From what I’ve seen, the config uses dictionaries for concurrent pipelines. Sequential commands are in an array (ie hyphen prefixed).

Plus it’s a bit late to hate on YAML for CI config since it’s already being used by most services, such as:

  - Concource
  - Travis
  - CircleCi
  - GitHub Actions
  - Gitlab
  - AWS CodeBuild

…not to mention a crap load of other orchestration services from docker-compose to k8s to CloudFormation.

Like it or not, the YAML-train left the station years ago. So Woodpecker isn’t doing anything here this isn’t already an established industry norm.


I am not hating on the whole of YAML, but the way they are misusing it in Woodpecker. None of those other services you mention are doing something this bad, e.g. relying on parts of YAML that are NOT standard (ordering of elements in a dict) and not supported by some languages/libraries.

> From what I’ve seen, the config uses dictionaries for concurrent pipelines.

You are wrong about that, see https://github.com/woodpecker-ci/woodpecker/issues/771


Oh wow. You’re right. That is dumb. When I glanced over the example config file it looked like frontend and backend was intended to run in parallel (because that would have been the sensible way to design it).

It’s such a shame that the authors aren’t receptive to the problem because the longer they leave it the bigger the issue to change it will be.


Using the example from here:

https://woodpecker-ci.org/docs/usage/pipeline-syntax

The problem here is that if you load this YAML, modify it in code, and write it back out, but use a library or language that doesn't keep the ordering of the two entries the same, they will run in the wrong order.

As in their example: backend will be built, followed by frontend. Serially. Those are two different steps.

If instead you loaded this file and saved it without keeping the dictionary ordering the same, it is possible that frontend would not get built before backend.

To get what you want, you have to use the group option to group them together: https://woodpecker-ci.org/docs/usage/pipeline-syntax#group--... at which point frontend/backend would get run in parallel.

Gitlab CI requires you to define your stages up-front, and tasks in the same stage all get executed at the same time.

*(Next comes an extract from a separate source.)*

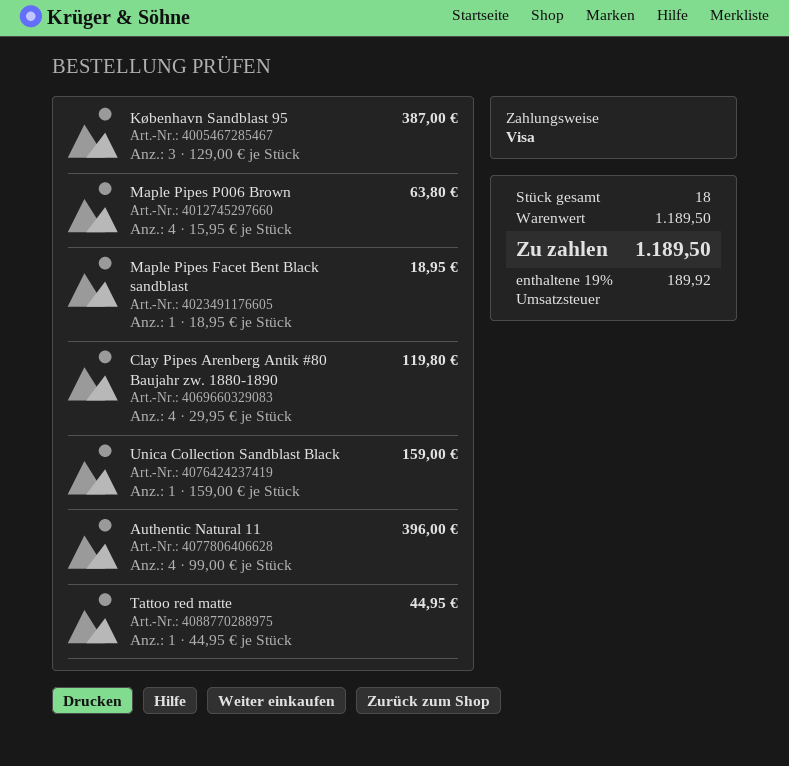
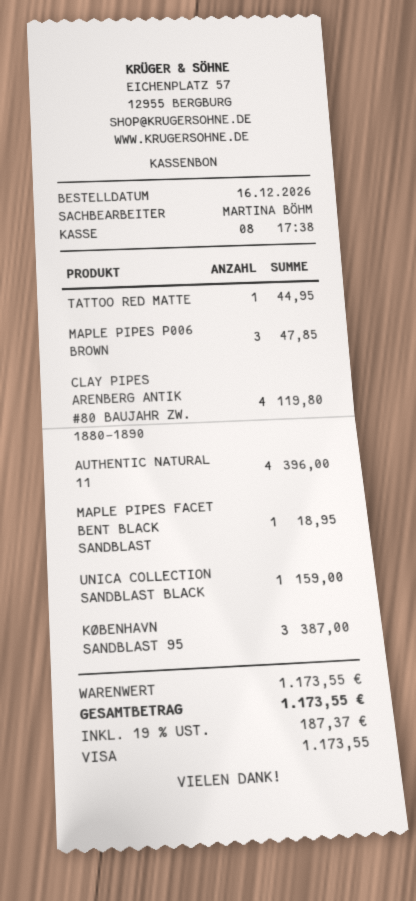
Maple Pipes P006 Brown: 4 for 63.80 -> 3 for 47.85
subtotal: 1189.50 -> 1173.55
tax: 19% = 189.92 -> 19% = 187.37
total: 1189.50 -> 1173.55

On Github CI all tasks get executed in parallel by default, unless you specify a needs dependency at which point it will run the steps as required to meet those needs requirements.


I despise yaml as much as the other guy, but it works here well enough for what it does.

> This is the worst abuse of YAML

When was the last time you looked at k8s manifests?


I use Helm weekly and this is worse.


Ooh yes it's the Drone clone! I haven't used Woodpecker, but Drone is fantastic. Can't wait to use this next time I need a self-hosted CI.


Not really clone. It's a fork from the last commit under a free license, after which Drone changed theirs.